Что сказать об учительстве? Карал не розгой, карал насмешкой: «Ты, малый, с ленцой, не пылаешь
Любил ли он бурсаков? Не уверен. Но был благожелателен к этим мальчуганам в сермяжных камзольчиках, отпрыскам пахарей и солдат, деревенских дьячков и пономарей.
К двум из семинаристов испытывал Каржавин привязанность. Взявшись учительствовать, он обещал выпестовать воспреемника, а Харламов поразительно быстро овладевал французским, Федор возлагал на него особые надежды и в Харламове не обманулся. Паша Криницкий тоже зубрил вокабулы, но, обладая умом без зазубрин, тянулся к мирскому чтению, и Каржавин поощрял бурсака. В галоп не пускался, неспешно, наводящими вопросами. И ответами, уводящими с избитой тропы. Осторожничал, побаиваясь кары властей предержащих.
А кары небесной не страшился. Высшее существо дало первый толчок развитию мироздания и больше уж не вмешивалось ни в сущность вещей, ни в ход вещей. Попы насчитывают миробытию несколько тысяч лет? Пустое! Морские песчинки сочти — вот тебе лишь мгновение. Бог создал человеков по образу и подобию своему? Пустое! Человеки создают богов. Возьми чернокожих — бог у них черный, а дьявол — белый. Поп и пастор, раввин и мулла — все проповедуют рабское повиновение владыкам земным. А владыки земные в долгу не остаются, потакают попу и пастору, раввину и мулле.

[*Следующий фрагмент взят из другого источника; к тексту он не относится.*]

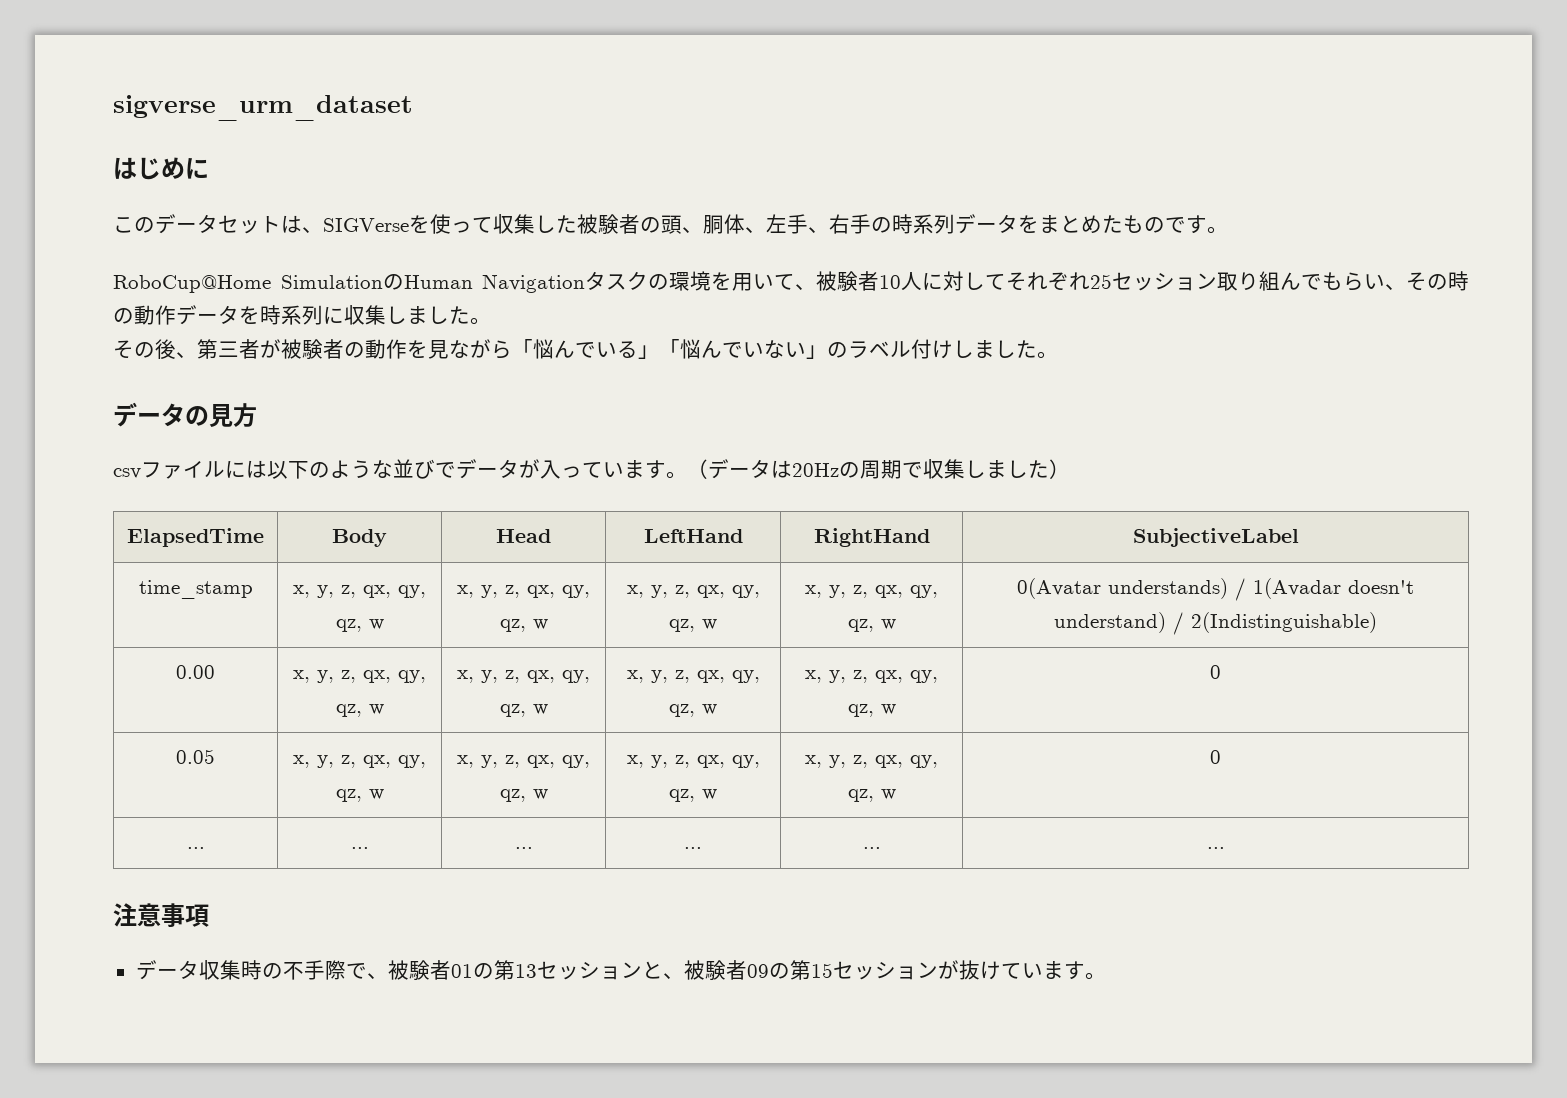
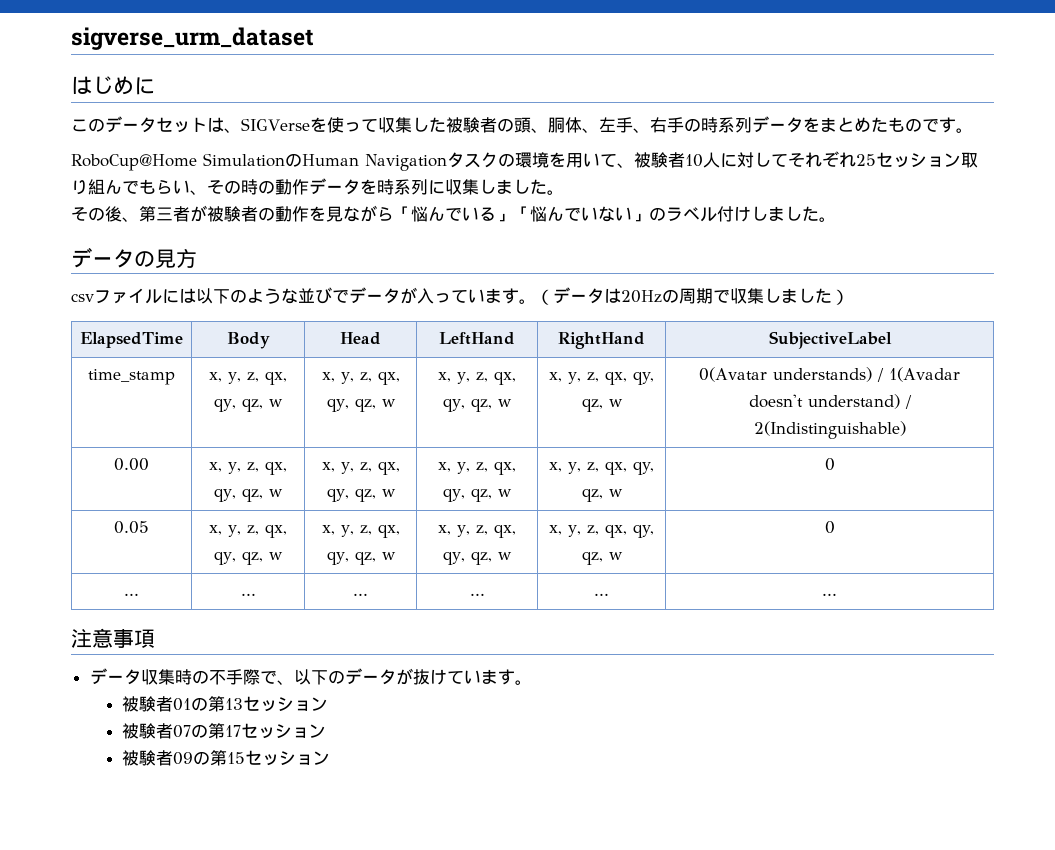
(388, 976) none -> [293,668,532,685] 以下のデータが抜けています。 //
[641,961,684,979] と、 -> [121,723,326,739] // 被験者07の第17セッション //
[937,960,1106,980] が抜けています。 -> (330, 758) none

Уподобляя богов самим себе, люди не уподоблялись друг другу. Изволь, вот пример, шутил Каржавин, — Пашка Криницкий не уподобился доносчику Петрухе Дементьеву. Вот уж когда пожалеешь, что нет в мироздании геенны огненной — очень подходящее местечко для доносчиков.
И верно, Криницкий крепко держался бурсацкого правила: пашквилей и подметных писем не писать. Были и другие правила, они тоже нравились учителю Каржавину. Вот, скажем, такое: товарищам жить братски, не ссорясь, а стараясь переносить неудовольствия. Или такое: подарков из дому не принимать, дабы равенства не потерять. По душе были Каржавину эти правила. Ах, если бы на таких китах обосновалось взрослое человечество.
Учительство, Харламов с Криницким — продушины в душной монастырщине, но Федор тосковал: ему был нужен не звон монастырских колоколов, а захлеб поддужных колокольчиков.
Рядом с лаврой находился ямской стан. Федор смотрел вслед тройкам. «Дуй по пеньям — черт в санях!» Тройки, истаивая в снежной пыли, летели в Москву.
Москву изобразить — не поле перейти. То мелкие строения, сбившиеся тесно, будто сошлись посудачить; то раскидистые усадьбы, хоть зайцев трави; то пожарища, взявшиеся лебедой. На высоких дворовых воротах с крышами-навесами прибиты медные восьмиугольные кресты. По колдобинам влекутся дроги, запряженные одрами. В обгон переваливаются экипажи, лоснятся вороные, а на запятках, по-тогдашнему сказать, букет: красный камзол великана-гайдука, белая чалма черного арапа в желтой куртке. А впереди пара скороходов в высоченных шапках с узкой тульей и широким козырьком.